Conscient néanmoins qu’il y a bien là un sujet d’inquiétude potentiel, d’autant que sur les 27 terrains de foot bordelais, 18 sont en synthétiques, il précise que la Ville de Bordeaux ne balaie pas la question d’un revers de main.
« Nous avons déjà été confronté aux problèmes d’odeurs générées par ces pelouses synthétiques lors de journées de forte chaleur – odeur de caoutchouc brûlé –, et depuis nous choisissons des pelouses synthétiques dans lesquelles les billes en caoutchouc sont enrobées afin d’éviter leur dispersion. Nous conseillons également aux joueurs qui s’entraînent sur ce type de terrain de bien nettoyer leurs chaussures et toutes plaies éventuelles après un match. »

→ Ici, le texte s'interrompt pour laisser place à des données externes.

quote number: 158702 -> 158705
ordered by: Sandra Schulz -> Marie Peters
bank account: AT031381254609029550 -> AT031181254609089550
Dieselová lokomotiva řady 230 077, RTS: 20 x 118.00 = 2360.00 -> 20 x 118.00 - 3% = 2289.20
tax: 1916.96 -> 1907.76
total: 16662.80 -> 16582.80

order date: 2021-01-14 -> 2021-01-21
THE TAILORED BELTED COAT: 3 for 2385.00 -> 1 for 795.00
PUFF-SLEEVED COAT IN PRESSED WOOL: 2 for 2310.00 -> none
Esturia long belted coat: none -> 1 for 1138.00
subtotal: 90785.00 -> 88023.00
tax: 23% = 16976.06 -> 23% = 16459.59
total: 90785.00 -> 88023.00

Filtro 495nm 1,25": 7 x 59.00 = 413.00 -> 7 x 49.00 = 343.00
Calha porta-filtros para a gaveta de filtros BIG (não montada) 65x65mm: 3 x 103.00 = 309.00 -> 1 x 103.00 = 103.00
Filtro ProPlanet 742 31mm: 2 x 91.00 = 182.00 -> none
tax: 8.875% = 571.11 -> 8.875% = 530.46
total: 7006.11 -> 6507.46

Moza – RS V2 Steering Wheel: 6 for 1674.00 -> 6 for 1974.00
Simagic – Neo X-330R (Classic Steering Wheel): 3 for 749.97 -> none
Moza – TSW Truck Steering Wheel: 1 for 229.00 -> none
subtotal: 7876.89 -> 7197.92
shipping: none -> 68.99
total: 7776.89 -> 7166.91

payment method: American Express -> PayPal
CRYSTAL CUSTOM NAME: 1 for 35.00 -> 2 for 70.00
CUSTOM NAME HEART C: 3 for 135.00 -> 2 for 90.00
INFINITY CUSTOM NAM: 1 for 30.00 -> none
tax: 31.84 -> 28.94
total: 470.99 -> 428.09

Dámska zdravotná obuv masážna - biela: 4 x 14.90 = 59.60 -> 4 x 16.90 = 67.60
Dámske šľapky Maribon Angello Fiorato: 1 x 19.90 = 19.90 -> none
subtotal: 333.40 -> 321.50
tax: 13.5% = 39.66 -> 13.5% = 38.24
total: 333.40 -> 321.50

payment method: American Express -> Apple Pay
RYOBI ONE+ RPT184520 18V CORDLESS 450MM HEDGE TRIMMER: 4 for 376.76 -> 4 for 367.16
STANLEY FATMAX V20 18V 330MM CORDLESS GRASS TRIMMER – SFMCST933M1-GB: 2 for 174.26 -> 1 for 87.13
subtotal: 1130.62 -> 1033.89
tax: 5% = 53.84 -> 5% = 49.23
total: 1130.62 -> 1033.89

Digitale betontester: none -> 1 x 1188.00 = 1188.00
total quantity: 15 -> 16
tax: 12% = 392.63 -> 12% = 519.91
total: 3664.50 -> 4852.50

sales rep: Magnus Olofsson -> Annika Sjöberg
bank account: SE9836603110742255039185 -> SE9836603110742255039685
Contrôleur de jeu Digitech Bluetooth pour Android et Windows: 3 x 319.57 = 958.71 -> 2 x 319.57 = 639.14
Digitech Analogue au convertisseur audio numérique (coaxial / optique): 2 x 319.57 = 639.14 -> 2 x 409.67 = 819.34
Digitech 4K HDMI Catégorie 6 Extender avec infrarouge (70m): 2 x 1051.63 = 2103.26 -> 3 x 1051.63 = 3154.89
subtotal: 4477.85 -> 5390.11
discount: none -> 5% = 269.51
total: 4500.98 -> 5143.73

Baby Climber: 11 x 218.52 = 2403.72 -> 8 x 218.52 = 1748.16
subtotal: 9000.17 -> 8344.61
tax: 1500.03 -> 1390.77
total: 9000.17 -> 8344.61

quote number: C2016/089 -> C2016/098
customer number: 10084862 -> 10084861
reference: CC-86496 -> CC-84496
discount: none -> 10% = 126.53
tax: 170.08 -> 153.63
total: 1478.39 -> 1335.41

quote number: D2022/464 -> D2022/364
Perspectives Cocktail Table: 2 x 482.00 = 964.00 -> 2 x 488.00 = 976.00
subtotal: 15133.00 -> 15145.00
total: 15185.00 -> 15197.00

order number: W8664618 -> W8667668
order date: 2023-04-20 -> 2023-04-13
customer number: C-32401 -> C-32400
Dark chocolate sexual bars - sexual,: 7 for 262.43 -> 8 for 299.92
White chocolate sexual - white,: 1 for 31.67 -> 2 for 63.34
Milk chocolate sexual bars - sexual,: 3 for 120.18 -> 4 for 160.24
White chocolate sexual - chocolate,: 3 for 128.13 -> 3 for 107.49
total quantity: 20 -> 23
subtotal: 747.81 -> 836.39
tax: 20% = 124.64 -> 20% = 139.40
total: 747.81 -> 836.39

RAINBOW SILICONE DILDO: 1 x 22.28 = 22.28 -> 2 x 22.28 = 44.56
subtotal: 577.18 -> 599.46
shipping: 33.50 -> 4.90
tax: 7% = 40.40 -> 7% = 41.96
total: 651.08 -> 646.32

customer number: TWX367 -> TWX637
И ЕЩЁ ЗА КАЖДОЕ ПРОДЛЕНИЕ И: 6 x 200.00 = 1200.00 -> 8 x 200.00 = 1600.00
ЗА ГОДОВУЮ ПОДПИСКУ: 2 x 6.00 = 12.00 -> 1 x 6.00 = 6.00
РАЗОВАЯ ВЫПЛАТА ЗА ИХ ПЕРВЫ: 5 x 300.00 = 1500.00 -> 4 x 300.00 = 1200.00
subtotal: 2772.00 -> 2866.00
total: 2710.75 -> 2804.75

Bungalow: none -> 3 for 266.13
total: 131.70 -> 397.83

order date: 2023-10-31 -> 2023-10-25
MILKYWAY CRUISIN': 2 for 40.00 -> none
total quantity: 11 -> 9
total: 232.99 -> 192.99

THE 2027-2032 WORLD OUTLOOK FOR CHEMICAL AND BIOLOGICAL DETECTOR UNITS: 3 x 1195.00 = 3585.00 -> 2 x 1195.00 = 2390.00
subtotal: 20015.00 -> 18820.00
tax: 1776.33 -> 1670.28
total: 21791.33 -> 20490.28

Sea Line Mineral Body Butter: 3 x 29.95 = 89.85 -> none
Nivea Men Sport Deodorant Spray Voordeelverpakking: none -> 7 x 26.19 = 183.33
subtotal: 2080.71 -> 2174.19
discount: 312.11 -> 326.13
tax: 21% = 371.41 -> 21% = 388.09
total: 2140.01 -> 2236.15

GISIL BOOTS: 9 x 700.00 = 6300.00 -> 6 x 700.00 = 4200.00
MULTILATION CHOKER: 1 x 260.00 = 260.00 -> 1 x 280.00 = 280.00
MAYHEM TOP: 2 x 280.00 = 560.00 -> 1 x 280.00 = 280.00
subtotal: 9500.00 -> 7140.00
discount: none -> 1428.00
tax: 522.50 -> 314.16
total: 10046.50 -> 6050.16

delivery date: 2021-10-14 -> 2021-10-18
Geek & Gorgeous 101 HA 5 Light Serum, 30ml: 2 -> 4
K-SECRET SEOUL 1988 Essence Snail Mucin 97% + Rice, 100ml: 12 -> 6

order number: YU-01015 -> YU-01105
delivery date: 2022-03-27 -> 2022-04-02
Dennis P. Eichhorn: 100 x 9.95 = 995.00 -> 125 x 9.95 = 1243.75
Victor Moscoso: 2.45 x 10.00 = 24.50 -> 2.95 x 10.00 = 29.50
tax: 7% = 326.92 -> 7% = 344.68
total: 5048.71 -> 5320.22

Vers un moratoire en Gironde
Preuve que la question turlupine les élus, les derniers terrains bordelais comme celui aménagé à Galin sont même en billes de caoutchouc naturel. Pour autant, sur les 6 terrains de grand jeu en synthétique que compte la capitale girondine, un seul est composé de billes de caoutchouc naturel. Quant aux 12 terrains de petite taille en synthétique (foot à 8 et city-stade), seuls quatre d’entre eux contiennent des billes enrobées.
Au niveau métropolitain, l’affaire retient également l’attention : lors de leur réunion mensuelle du 18 décembre, les adjoints en charge du sport aborderont, entres autres, cette question. Et le conseil départemental de la Gironde devrait voter lors de la présentation du budget primitif du 18-19 décembre prochain un moratoire sur les équipements synthétiques valable dès 2018. En attendant qu’une enquête scientifique fasse, vite, toute la lumière.